Писать диалоги куда труднее, чем высаживать рассаду. Если записывать, как разговор идет на самом деле, получается скучища с уймой «хм-м» и «угу» и прочей бессмысленной чепухой, говорит Лидвин. Не вставая с табуретки, она разыграла маленький спектакль. Примерно такой.
– Привет.
– Привет.
– Как дела?
– Хорошо, а у тебя?
– Тоже хорошо. Попить хочешь, а?
– Хм, с удовольствием.
– Чего тебе налить?
– Налей колы.
– Колы нету. Есть оранжад и яблочный сок.
– Ну, тогда оранжад.
– Пожалуйста.
– Отлично, спасибо большое.
– Точно как в жизни, – сказала Лидвин, – только совершенно неинтересно.
А мне показалось смешно, особенно потому, что она говорила на разные голоса.
– Погоди, возьмем теперь другой диалог. Дай подумать.
Лидвин зажмурилась. Я высадила в землю последние кустики.
– Диалог двух подружек, которые встречаются на вечеринке, – объявила Лидвин.
– Привет! Ты тоже здесь?
– А что, нельзя?
– Как жизнь?
– А ты как думаешь?
– Ну, хм-м…
– Да-да, вот именно.
– Принести тебе бокальчик вина?
– Да уж как минимум…
– В чем тут дело? – спросила Лидвин.
– Хм, ну, по-моему, у одной не все в порядке. Она вроде как злится на другую.
– А другая?
– Старается быть вежливой. Чувствует себя, думаю, немножко виноватой.
– Однако нигде не упомянуто, что одна злится, а вторая чувствует себя неуверенно, – сказала Лидвин. – Потому такой диалог и становится интересным. В нем сквозит напряжение.
Когда мы убрали садовый инструмент и сидели на лавочке, она сказала:
– В диалогах действуют те же правила, что и в настоящих разговорах: то, чего люди не говорят, по меньшей мере так же важно, как то, что они говорят.
– Понимаю, – сказала я. И глубоко вздохнула. Стало быть, надо научиться записывать то, чего люди не говорят.
«И глубоко вздохнула» я придумала позднее. Ух, сколько же всего мне еще предстоит освоить. Но этими тремя словами я, пожалуй, вполне приспособилась показывать, а не рассказывать. Вдобавок папа по-прежнему держал читателей в напряжении.
8
Нет, папа не упал с лестницы и сумел разыскать Диркье в толчее на пароме. Она с радостью согласилась поехать с нами. На утрехтский поезд можно ведь пересесть и в Хилверсюме.
Так что потом мы – Диркье, Калле и я – стояли со своими сумками среди других семей у паромной пристани в Харлингене, дожидаясь, пока папа подгонит машину с автостоянки. Правда-правда.

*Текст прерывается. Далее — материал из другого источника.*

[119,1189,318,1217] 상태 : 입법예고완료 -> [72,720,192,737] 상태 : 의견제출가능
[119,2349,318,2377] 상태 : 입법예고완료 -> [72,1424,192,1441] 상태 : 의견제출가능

Почему его не было так долго, я поняла, только когда села в машину. Он вычистил ее от мусора. Мы бросаем бутылки, пакеты, соломинки, бумажные платки, кульки от бутербродов, изжеванную жвачку (правда, в бумажке), банановую кожуру и яблочные огрызки прямо на пол рядом с водительским сиденьем. Это наш мусорный ящик. Там ведь никто не сидит.

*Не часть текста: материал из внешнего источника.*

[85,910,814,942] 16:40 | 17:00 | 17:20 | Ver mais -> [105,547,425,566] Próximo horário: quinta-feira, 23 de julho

На сей раз я решила не спать, но не помню даже овечьего пруда на выезде из Харлингена. Проснулась я, когда машина уже остановилась и я услышала щелчок – закрылся багажник. Это явно был не хилверсюмский вокзал, а дом с палисадником на тенистой улице. Они вместе шагали к крыльцу, Диркье впереди. Папа шел следом, повесив на плечо ее рюкзак. Потом она его поцеловала (в щеку) и отперла дверь. Папа направился к машине. Рюкзак, подумала я. Ее рюкзак по-прежнему у тебя на плече.

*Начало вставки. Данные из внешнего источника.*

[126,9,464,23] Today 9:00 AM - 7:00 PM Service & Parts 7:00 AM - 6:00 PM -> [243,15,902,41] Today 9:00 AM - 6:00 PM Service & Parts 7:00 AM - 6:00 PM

– Мой рюкзак! – крикнула Диркье.
Папа опять поспешил к ней. Громкий смех. Еще один поцелуй. До свидания. Пока-пока.
Н-да, бывает.
– Проснулась? – прошептал папа. Калле еще спал.
– Где мы?
– В Утрехте, я довез ее до дома.
– Я пересяду вперед?
Вообще-то так нельзя, папа считает, что переднее сиденье – самое опасное для детей место в машине.
Я перелезла вперед. Сиденье Диркье было еще теплое. Я почуяла запах ее духов. Папа включил радио, тихонько. Когда мы снова ехали по скоростному шоссе, на пыльное лобовое стекло падали крупные капли. Дворник с моей стороны оставлял полосы, в нем застрял листочек.
Папа сидел с такой широкой улыбкой, что я спросила себя, следит ли он за указателями. И стала следить сама. Иначе бы мы наверняка прозевали съезд на Хилверсюм.
– А не надо описать, как папа выглядит? Во что он одет, какого роста, кем работает и какое у него хобби? – спросила я у Лидвин.